══ INPUT MATERIAL

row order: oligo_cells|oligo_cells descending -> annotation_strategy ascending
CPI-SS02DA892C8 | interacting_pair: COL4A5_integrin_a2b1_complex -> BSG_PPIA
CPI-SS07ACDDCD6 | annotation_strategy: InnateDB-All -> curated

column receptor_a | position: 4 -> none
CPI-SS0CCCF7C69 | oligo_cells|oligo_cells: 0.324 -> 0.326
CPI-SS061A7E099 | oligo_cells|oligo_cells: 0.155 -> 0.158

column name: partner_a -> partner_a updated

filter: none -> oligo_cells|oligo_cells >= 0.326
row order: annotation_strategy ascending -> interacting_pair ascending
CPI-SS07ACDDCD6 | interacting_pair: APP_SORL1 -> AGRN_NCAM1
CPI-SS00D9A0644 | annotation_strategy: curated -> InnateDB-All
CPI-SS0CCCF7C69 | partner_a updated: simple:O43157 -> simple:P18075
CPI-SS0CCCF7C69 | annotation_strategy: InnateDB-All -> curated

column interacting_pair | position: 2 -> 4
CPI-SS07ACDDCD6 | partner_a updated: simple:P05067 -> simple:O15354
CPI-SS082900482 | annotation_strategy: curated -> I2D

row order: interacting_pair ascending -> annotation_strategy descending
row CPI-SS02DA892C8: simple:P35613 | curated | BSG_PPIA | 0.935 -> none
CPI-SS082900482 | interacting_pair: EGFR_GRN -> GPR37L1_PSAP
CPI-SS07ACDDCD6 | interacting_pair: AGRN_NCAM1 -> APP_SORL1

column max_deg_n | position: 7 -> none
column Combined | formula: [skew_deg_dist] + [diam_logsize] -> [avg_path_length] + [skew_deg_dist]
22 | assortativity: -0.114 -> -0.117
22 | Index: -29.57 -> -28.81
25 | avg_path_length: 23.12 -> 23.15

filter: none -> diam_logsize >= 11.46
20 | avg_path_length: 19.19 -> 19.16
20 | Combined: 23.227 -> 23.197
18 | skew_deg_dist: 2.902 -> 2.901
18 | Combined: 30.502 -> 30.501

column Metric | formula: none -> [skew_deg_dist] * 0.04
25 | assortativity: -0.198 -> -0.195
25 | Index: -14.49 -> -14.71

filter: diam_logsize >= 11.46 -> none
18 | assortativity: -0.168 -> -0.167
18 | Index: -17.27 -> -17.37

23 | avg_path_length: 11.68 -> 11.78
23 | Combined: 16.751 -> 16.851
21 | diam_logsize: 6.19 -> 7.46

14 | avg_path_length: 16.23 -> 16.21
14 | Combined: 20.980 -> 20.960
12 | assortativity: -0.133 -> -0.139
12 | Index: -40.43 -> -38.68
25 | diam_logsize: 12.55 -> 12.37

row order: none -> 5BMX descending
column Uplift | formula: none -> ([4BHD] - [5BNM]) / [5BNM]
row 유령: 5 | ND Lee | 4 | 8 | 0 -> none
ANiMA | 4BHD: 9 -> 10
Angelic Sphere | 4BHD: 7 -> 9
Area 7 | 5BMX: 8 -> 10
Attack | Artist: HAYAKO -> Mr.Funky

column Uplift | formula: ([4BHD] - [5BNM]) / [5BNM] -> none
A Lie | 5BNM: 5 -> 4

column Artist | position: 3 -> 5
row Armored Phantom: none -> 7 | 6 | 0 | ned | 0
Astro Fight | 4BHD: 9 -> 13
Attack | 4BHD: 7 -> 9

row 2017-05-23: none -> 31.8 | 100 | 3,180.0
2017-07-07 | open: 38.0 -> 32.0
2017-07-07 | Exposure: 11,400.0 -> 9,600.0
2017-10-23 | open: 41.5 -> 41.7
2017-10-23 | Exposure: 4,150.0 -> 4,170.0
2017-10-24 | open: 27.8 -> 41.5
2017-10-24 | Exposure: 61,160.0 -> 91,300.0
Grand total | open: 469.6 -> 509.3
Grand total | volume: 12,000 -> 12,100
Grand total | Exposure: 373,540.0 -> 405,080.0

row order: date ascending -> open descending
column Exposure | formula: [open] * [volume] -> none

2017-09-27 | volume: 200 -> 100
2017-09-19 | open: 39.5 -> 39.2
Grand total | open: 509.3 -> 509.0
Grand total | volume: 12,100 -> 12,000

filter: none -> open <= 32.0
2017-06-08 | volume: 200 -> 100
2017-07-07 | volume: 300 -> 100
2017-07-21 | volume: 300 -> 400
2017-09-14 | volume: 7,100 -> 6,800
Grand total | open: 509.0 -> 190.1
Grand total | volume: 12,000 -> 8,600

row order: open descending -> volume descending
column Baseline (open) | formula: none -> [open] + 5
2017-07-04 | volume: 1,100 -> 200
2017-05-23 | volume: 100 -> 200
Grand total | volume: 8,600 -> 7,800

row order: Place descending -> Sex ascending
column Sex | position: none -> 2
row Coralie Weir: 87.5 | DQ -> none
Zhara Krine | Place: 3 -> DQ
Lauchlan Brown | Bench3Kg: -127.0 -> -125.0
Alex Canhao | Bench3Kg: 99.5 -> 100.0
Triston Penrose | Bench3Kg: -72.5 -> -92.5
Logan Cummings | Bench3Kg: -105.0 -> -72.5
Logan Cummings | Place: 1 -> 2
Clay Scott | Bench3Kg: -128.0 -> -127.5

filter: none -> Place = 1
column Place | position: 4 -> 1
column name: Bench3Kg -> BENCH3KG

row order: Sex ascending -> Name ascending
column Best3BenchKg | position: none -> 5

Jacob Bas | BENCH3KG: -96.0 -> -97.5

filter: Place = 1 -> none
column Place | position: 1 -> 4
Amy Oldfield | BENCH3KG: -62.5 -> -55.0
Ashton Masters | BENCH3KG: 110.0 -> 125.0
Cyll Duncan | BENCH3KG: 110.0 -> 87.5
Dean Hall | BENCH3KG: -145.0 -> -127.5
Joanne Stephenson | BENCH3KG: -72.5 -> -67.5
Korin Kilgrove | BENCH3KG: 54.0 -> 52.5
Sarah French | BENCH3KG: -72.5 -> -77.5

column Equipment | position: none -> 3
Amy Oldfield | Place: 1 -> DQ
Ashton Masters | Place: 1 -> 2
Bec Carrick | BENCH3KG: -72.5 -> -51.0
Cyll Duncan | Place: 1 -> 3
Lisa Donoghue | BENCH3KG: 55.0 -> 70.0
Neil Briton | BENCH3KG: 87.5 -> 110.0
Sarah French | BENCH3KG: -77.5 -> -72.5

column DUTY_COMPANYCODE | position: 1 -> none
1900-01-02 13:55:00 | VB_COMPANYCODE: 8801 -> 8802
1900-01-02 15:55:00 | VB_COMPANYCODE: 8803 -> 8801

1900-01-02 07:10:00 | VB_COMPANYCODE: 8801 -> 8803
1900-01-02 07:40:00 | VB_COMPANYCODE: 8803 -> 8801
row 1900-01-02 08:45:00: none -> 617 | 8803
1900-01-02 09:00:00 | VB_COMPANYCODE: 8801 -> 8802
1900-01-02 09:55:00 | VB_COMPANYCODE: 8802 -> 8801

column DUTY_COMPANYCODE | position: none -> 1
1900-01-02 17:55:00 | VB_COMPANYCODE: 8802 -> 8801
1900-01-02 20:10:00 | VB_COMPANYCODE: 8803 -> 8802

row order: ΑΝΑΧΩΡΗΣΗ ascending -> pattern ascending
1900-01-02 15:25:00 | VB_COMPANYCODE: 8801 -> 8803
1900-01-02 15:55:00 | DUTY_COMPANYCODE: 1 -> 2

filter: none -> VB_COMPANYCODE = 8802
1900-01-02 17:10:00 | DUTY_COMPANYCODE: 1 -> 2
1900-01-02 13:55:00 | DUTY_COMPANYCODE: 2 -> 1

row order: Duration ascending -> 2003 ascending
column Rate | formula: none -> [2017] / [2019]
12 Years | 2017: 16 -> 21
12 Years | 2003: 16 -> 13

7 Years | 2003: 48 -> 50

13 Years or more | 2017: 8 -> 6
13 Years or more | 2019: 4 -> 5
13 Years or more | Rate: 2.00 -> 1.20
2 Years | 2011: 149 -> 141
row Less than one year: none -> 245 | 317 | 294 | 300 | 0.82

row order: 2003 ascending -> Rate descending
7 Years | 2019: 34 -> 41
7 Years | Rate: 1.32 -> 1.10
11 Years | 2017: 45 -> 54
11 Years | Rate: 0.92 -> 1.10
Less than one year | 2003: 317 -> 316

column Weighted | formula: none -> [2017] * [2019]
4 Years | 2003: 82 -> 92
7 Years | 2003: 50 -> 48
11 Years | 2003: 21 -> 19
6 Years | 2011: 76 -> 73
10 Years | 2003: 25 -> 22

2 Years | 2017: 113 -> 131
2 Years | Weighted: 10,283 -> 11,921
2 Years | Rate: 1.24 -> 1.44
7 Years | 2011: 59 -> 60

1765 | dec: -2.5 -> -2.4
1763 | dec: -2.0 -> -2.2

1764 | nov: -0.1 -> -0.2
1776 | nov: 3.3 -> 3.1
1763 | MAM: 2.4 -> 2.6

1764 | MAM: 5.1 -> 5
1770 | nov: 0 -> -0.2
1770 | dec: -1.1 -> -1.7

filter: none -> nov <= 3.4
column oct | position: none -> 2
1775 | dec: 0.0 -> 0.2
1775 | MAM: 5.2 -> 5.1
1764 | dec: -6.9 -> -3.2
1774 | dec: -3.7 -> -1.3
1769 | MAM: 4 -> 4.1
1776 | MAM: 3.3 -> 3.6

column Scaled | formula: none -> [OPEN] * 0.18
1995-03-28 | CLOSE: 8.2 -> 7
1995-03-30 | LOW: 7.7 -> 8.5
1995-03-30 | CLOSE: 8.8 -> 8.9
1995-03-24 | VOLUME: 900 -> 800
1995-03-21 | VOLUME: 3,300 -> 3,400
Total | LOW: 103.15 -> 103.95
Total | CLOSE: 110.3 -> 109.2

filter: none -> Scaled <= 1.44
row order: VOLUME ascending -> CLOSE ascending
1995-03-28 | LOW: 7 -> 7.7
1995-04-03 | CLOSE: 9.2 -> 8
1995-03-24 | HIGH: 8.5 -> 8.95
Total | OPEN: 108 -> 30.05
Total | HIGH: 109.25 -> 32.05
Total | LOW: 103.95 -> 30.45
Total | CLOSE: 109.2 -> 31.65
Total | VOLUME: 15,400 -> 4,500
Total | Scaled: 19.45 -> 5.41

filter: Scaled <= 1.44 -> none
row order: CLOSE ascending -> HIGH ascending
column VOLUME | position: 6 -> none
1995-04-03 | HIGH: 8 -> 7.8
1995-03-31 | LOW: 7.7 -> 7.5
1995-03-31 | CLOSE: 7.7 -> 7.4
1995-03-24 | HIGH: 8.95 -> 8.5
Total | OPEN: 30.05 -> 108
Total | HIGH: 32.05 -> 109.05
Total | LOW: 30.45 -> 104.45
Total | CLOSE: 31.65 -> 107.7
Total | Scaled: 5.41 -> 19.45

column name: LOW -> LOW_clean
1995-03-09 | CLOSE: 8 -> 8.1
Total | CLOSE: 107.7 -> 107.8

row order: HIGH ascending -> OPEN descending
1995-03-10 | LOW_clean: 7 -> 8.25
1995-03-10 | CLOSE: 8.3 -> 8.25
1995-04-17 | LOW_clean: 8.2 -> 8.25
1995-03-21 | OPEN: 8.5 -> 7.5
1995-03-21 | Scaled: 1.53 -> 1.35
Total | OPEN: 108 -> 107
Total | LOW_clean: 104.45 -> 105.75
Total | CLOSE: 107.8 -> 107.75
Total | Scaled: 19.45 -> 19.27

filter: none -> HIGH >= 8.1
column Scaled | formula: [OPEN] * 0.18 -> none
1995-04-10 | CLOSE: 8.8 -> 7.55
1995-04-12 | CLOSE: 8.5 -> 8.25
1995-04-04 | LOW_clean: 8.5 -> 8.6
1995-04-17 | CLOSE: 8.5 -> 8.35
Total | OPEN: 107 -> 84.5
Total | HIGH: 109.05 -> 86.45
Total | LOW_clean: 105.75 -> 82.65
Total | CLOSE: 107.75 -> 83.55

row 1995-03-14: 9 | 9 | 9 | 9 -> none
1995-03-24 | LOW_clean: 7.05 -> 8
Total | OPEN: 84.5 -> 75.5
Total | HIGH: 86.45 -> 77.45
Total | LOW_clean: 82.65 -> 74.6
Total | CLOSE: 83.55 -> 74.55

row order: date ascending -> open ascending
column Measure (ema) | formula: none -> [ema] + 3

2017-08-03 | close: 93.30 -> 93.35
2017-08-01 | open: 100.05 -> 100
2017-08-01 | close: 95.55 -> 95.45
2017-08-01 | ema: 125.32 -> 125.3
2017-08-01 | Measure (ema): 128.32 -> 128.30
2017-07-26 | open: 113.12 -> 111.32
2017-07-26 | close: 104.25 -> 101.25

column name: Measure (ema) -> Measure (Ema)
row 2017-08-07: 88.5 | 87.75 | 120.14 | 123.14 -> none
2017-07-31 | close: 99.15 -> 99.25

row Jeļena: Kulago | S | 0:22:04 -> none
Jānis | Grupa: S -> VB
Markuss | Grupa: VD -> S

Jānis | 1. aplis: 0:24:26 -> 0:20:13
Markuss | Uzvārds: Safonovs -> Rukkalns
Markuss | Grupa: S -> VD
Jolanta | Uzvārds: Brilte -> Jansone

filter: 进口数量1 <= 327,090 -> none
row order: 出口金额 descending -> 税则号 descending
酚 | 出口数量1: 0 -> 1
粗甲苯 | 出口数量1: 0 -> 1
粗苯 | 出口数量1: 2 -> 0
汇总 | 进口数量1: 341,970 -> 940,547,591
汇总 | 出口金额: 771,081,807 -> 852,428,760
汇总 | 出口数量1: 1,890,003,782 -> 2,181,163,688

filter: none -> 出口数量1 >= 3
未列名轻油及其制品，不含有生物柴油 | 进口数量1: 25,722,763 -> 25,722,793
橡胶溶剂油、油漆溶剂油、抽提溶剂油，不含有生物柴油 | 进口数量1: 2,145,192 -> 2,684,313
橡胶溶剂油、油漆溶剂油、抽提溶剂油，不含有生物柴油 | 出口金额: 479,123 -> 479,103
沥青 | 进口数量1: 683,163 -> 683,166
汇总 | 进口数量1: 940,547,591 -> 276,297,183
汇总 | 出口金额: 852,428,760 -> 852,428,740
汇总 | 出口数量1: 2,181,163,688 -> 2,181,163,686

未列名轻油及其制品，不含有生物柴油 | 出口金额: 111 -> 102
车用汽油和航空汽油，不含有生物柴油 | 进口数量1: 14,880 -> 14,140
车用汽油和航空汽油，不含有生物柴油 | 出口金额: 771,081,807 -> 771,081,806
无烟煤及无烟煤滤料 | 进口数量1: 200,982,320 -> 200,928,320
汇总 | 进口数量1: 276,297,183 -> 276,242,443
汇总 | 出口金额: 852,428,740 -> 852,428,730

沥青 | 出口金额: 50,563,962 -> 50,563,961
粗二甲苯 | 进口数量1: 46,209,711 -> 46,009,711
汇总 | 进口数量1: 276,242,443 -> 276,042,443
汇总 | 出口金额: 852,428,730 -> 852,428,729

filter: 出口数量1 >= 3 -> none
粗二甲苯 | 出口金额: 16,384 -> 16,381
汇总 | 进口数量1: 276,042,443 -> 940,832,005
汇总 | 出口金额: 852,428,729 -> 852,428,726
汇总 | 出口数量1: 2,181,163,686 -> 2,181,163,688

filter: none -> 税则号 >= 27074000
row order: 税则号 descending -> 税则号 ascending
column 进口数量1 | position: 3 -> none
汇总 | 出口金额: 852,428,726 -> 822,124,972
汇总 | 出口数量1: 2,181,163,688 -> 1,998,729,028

════

• TRY IT
Restate the listing exactly, starting at its first line and ending at the line where "CPI-SS07ACDDCD6 | interacting_pair: APP_SORL1" occurs; include both and no other lines.

• EXERCISE RESULT
row order: oligo_cells|oligo_cells descending -> annotation_strategy ascending
CPI-SS02DA892C8 | interacting_pair: COL4A5_integrin_a2b1_complex -> BSG_PPIA
CPI-SS07ACDDCD6 | annotation_strategy: InnateDB-All -> curated

column receptor_a | position: 4 -> none
CPI-SS0CCCF7C69 | oligo_cells|oligo_cells: 0.324 -> 0.326
CPI-SS061A7E099 | oligo_cells|oligo_cells: 0.155 -> 0.158

column name: partner_a -> partner_a updated

filter: none -> oligo_cells|oligo_cells >= 0.326
row order: annotation_strategy ascending -> interacting_pair ascending
CPI-SS07ACDDCD6 | interacting_pair: APP_SORL1 -> AGRN_NCAM1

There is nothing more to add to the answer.